Just what I needed. Another addicted drug…
Thanks for the evaluation and review of what I have come to understand and live with.
My gift
Semper fi
Jim
40 years after leaving the Nam for the last time…40 years of not realizing that I had PTSD….or, at least not wanting to accept the possibility…a buddy of mine finally forced me to go to the VA and seek help…I spent three years in counseling and programs all administered by an amazing DR. She was a tiny woman, a Native Vietnamese woman..born in Nam in 65′..a child that lived through ‘our” war in her country…I often was filled with tears during our sessions…and when I finally had the courage to ask her “why’ she would want to have anything to do with us….She replied that it was her way of saying Thank you to all of us that tried so hard to help her people…..so from Her to all of you….”thank you’…Semper Fi
Thanks Larry, for coming home and for going to that therapist. I have Dr. John Bair, or at least I did before he ‘graduated’ me from the group.
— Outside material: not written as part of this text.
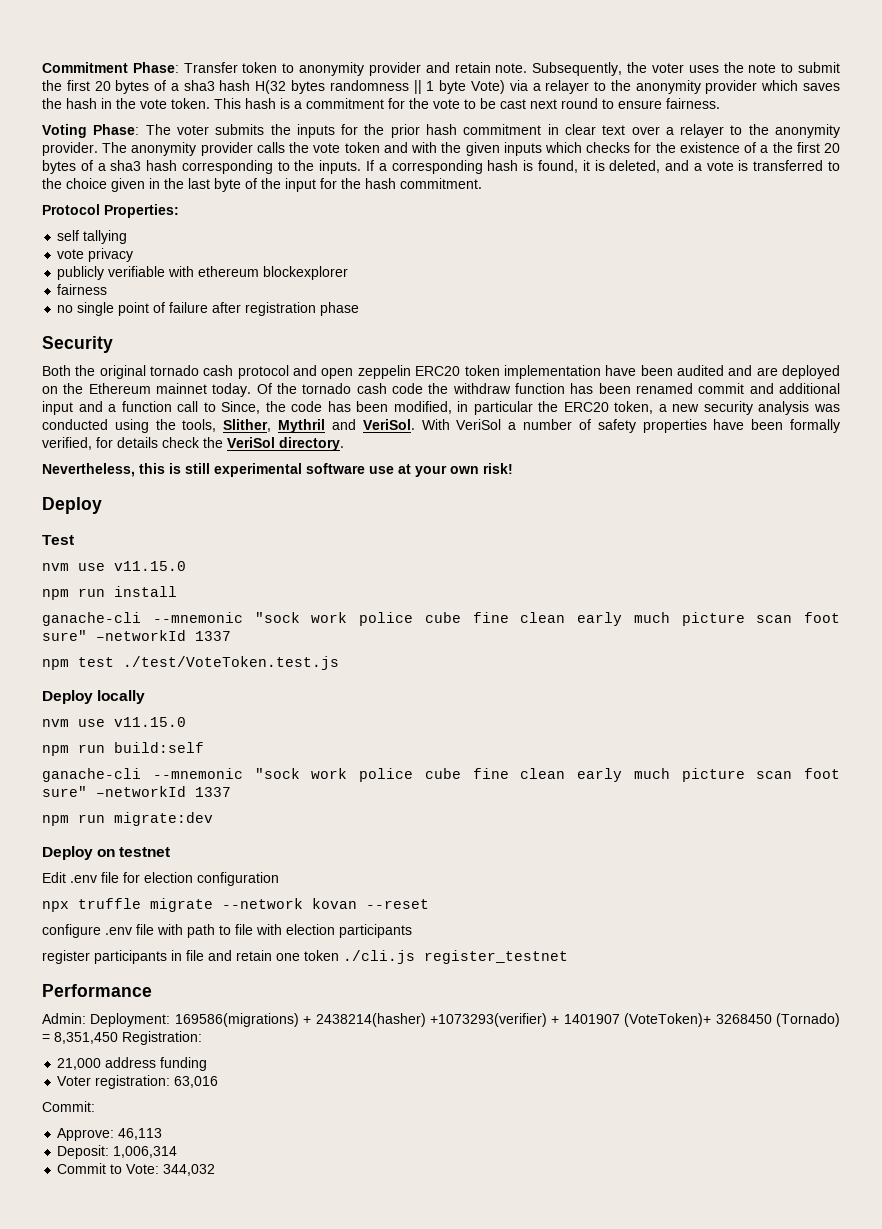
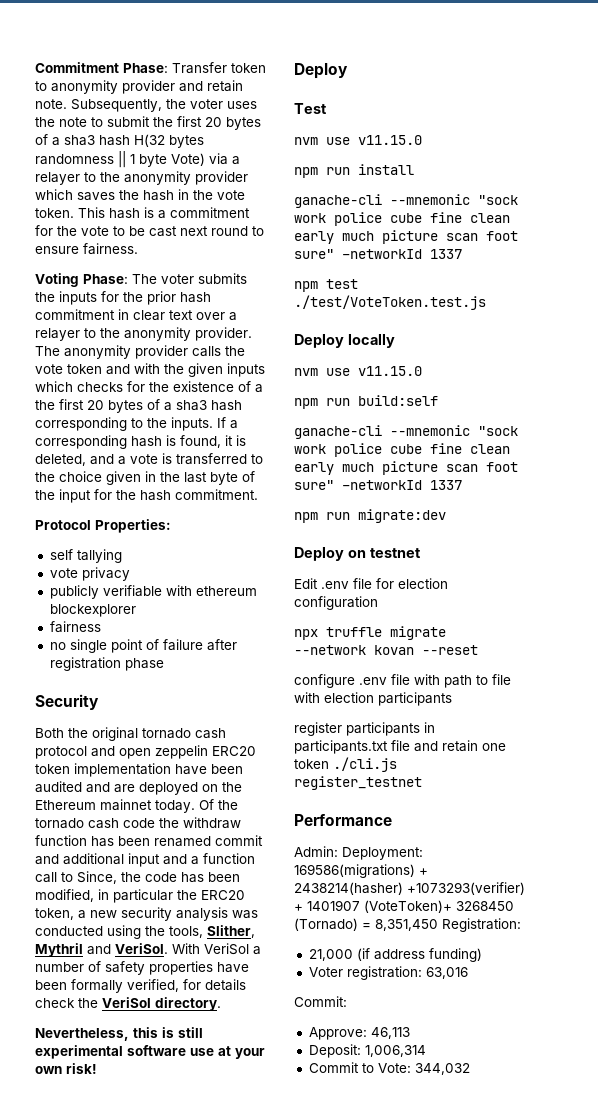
(182, 955) none -> [294,740,388,754] participants.txt
[105,1057,208,1071] address funding -> [356,948,482,962] (if address funding)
Thanks for being so straight and true about your own background and about your opinions about mine…
Semoer fi, my friend,
Jim
“The plans to roll the Ontos to us
The plan’s OR The plan is
Thanks Michael for the help here!!!
Semper fi,
Jim
THIS IS THE MARINE CORPS AT ITS FINEST ..IN HARROWING CONDITIONS OF WAR AND YET STILL COHESIVE ENOUGH TO EXECUTE A PLAN AGAINST A WELL TRAINED NVA ,WHOW WEREN’T DUMMIES
Semper Fi
Thanks Tony, nicely written my friend…and uuuoooo rah!